Doesn't follow from anything you have said. It is just about barely
possible, perhaps, but there is not 'must' to it.
> This is the easy answer. Why chose the "hard" answer
> which explains nothing when we have an easy answer that fits all the data?
'God created everything miracuously' is easier than evolution.
> > > We react to pain in the ways we do because of the fact we are a
> > > learning machine motivated by pain. The way it "feels" to us is a
> > > result of how we learn to react to it.
> >
> > I'd agree. But I don't think you've got anywhere near explaining why we
> > feel this as 'pain' rather than the learning system simply taking its
> > cues form the physiological data available to it. Why does pain hurt?
>
> Only because you say it "hurts". You have been conditioned to say "pain
> hurts" and "grass is green".
So nothing hurts an infant or animal ?
> People can be conditioned to like pain with the help of a strong positive
> reinforcer like sex. It doesn't "hurt" them like it hurts most of us.
> What does that mean?
It means human psychology is complex and some feeling can be
accompanied
by complex higer-level feelings. It's not that pain doesn't hurt
masochists at all -- they wouldn't like it that way!
> When we sense pain (like pinching ourselves), we can sense that it is
> happening. We can sense that it's a different sensation from vision, or
> hearing, or normal touch, or taste. The fact that you call this sensation
> "hurting" is just something you have been conditioned to say.
Yes, but the relevant fact is that it is a sensation. "You have been
conditioned to refer to large pachyderms as 'elephants'" does not
answer
the question: "why is there an elephant in the room?"
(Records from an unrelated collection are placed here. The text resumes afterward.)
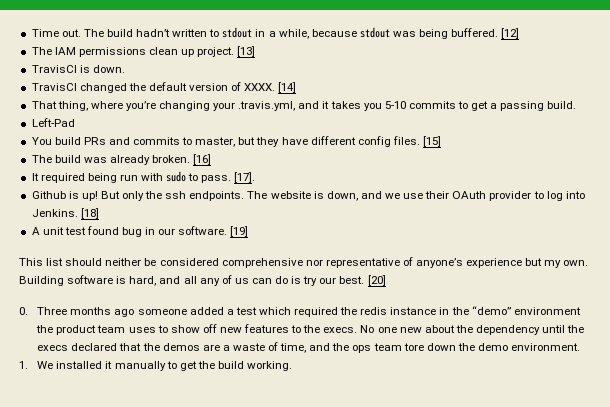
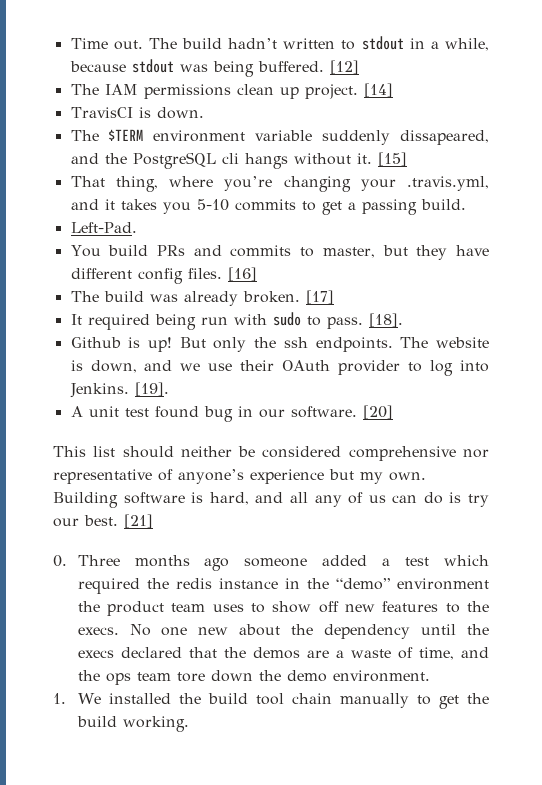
[237,46,256,57] [13] -> [363,83,393,97] [14]
[31,82,297,93] TravisCI changed the default version of XXXX. [14] -> [70,129,489,145] [70,152,407,169] The $TERM environment variable suddenly dissapeared, and the PostgreSQL cli hangs without it. [15]
[31,118,75,127] Left-Pad -> [70,222,137,233] Left-Pad.
[423,136,442,147] [15] -> [227,267,257,281] [16]
[193,154,212,165] [16] -> [305,290,334,304] [17]
[234,172,256,183] [17]. -> [368,313,403,327] [18].
[80,208,99,219] [18] -> [134,382,169,396] [19].
[230,226,249,237] [19] -> [362,405,393,419] [20]
[367,275,386,286] [20] -> [124,514,153,528] [21]
[105,361,113,369] it -> [178,693,332,705] the build tool chain

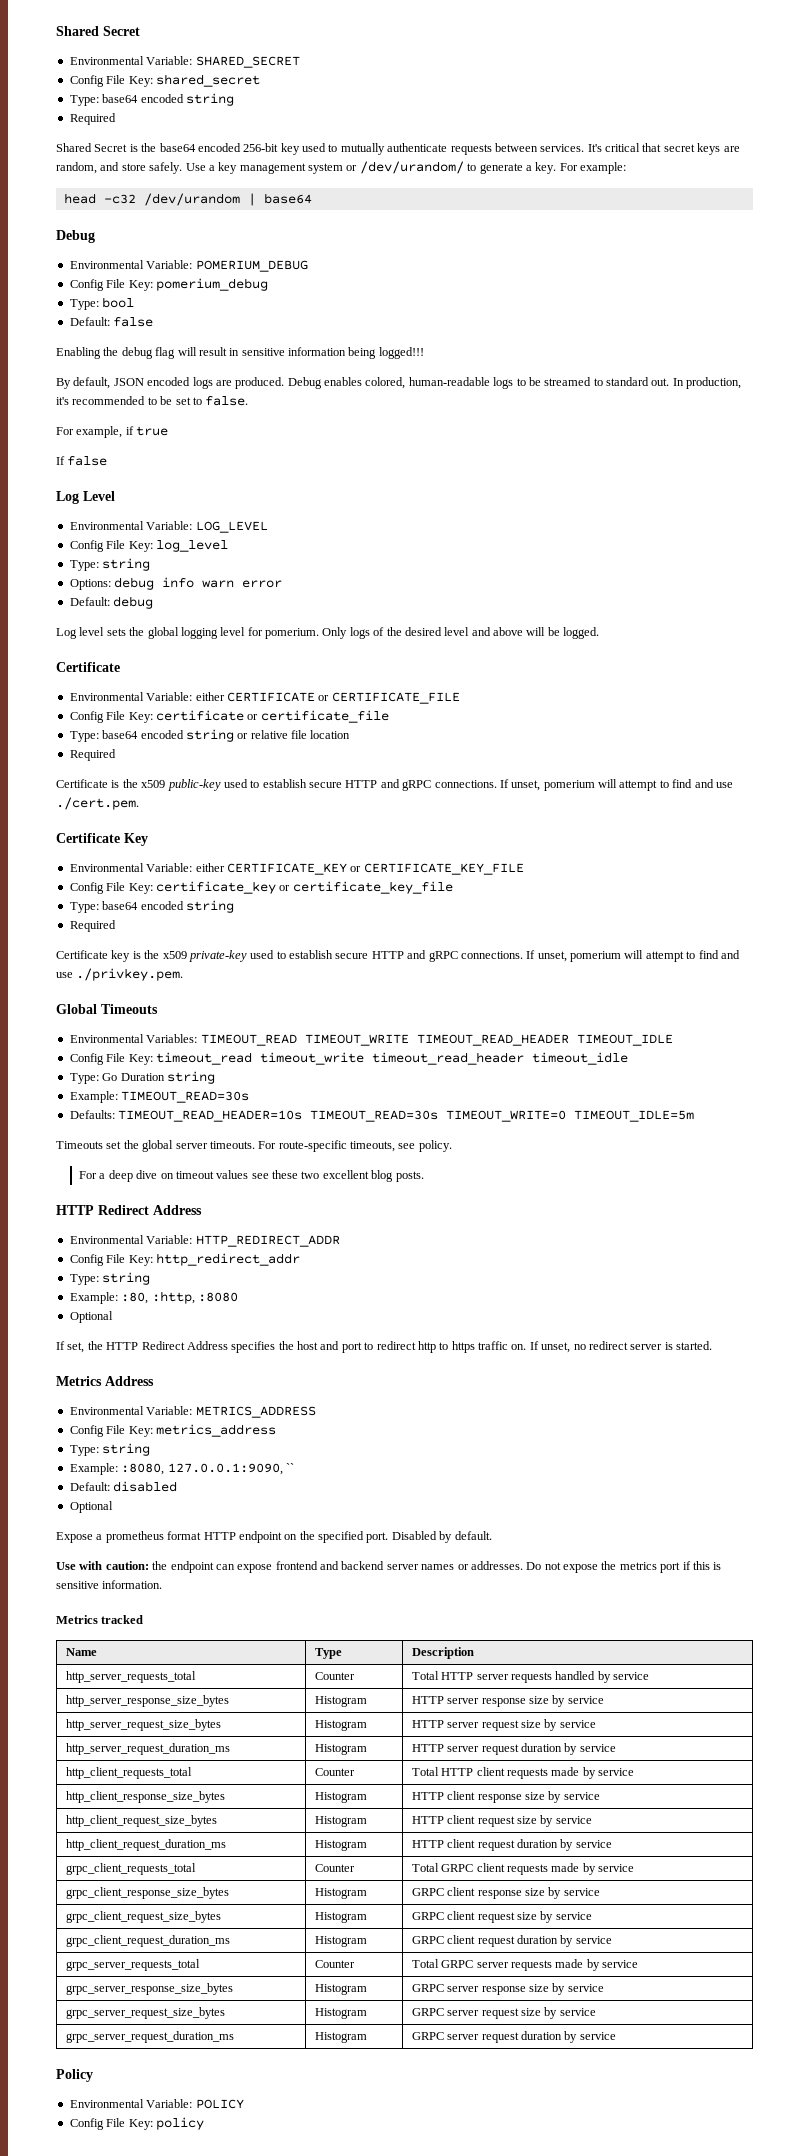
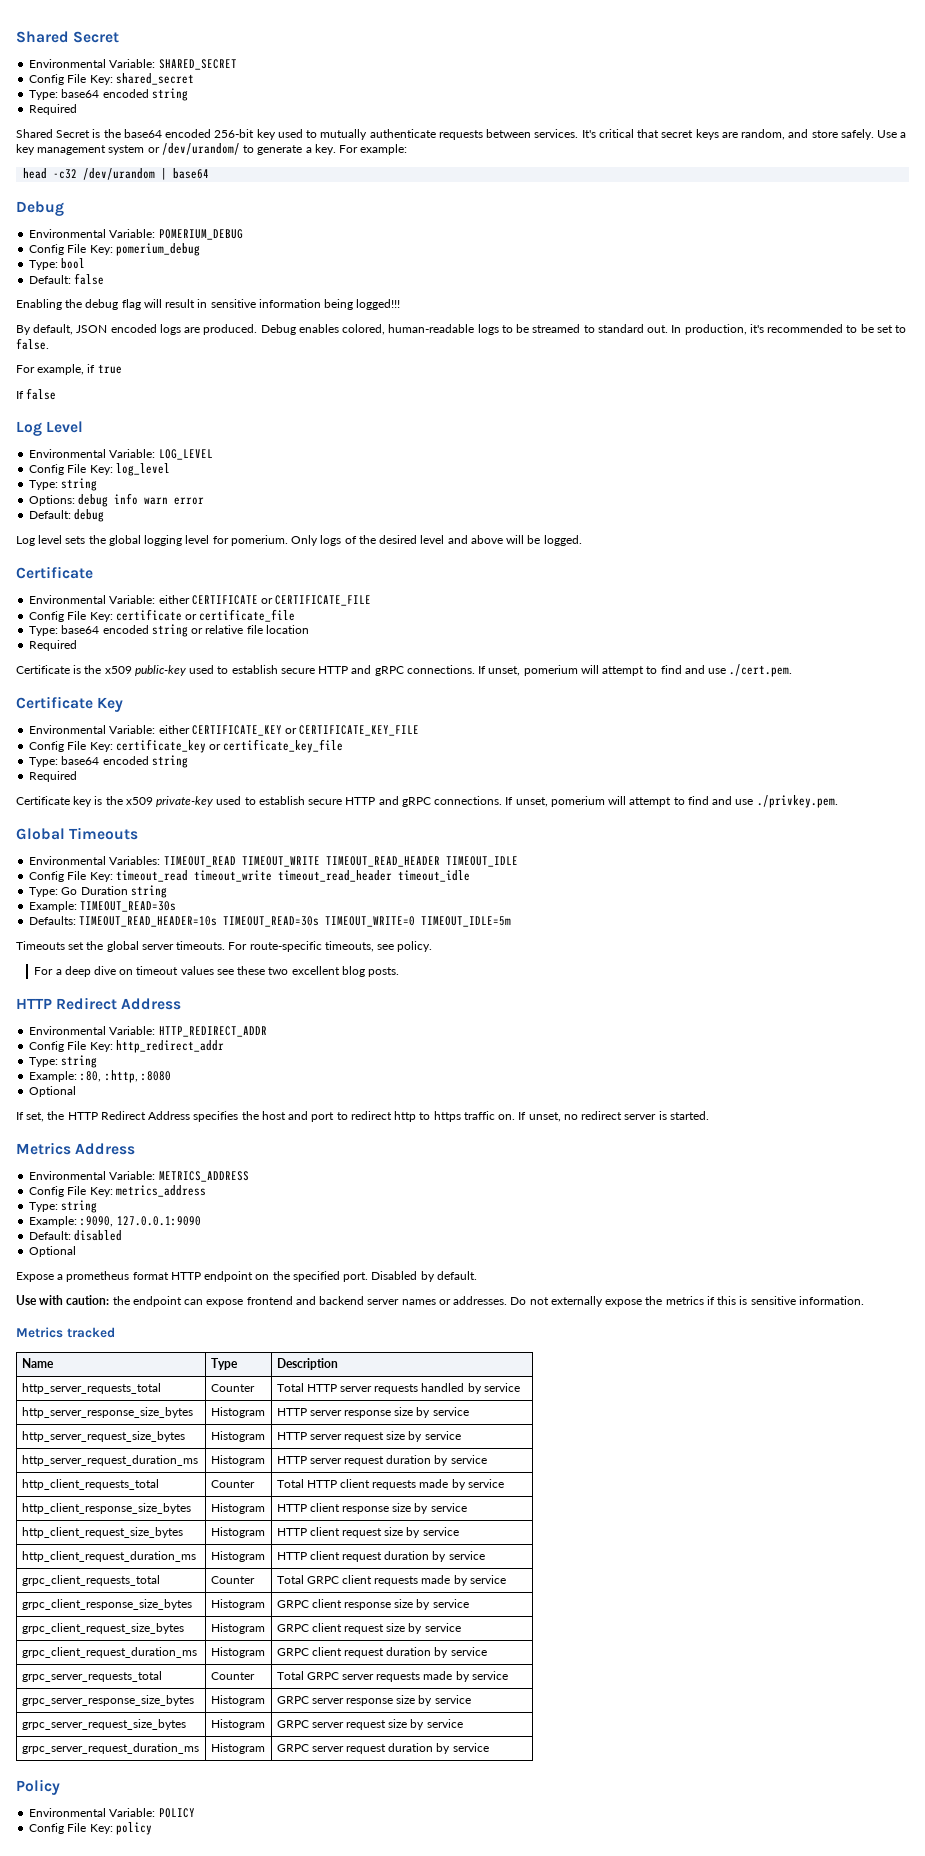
[121,1463,294,1475] :8080, 127.0.0.1:9090, `` -> [80,1216,201,1227] :9090, 127.0.0.1:9090
(561, 1566) none -> [550,1296,603,1307] externally
[660,1562,681,1573] port -> (704, 1300) none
> But what else happens when we receive pain vs. say, sound? Try it and see
> for yourself. I for example notice things happening to my entire body. I
> notice that my leg might start to shake - that muscles tend to tense up. I
> notice my attention gets focused on the pain and it's hard to think about
> other subjects as long as the pain sensation persists. The body responds
> to pain in ways which are uniquely different than how we respond to a song
> playing on a radio. Some of that response is no doubt hard-wired
> physiological effects which help us survive. But at our conscious level,
> not only are we sensing the pain directly, but we are also sensing how our
> body is reacting to it. Our conscious experience of pain is not just the
> pain itself, but it's how we sense ourselves reacting to it. We recognize
> it as "pain" as much by what it makes us do, as what it is itself. We
> recognize it as being special by how it makes us react more so than how it
> directly "feels".
>
> Pain also creates a very "loud"/strong signal for even a minor pain so it's
> hard to ignore simply because it's so strong.
>
> On top of this, our learning hardware is conditioned to make us avoid pain
> - so when we receive pain, the body is trying to stop it - so how we tend
> to respond to pain is very different from how we will respond to sensations
> that are not painful. When I feel pain, I'm conditioned to react to it
> very quickly to stop it. If I feel something like a pinch or bee-sting I
> immediately stop everything I'm doing and turn all my attention to
> discovering the source of the pain and finding a way to stop it. We sense
> ourselves reacting like this after the fact, and all this becomes what
> "pain feels like" to us. When I pinch myself, I have to fight the urge to
> stop pinching myself. My instinct is to stop causing myself pain, and I
> have to mentally focus in order to keep hurting myself. This is all
> because we have been conditioned to avoid pain.
>
> These I think are the type of things we end up sensing and identifying with
> the "special nature" of "feeling pain". i.e, nothing more than a lot of
> physiological reactions throughout our body.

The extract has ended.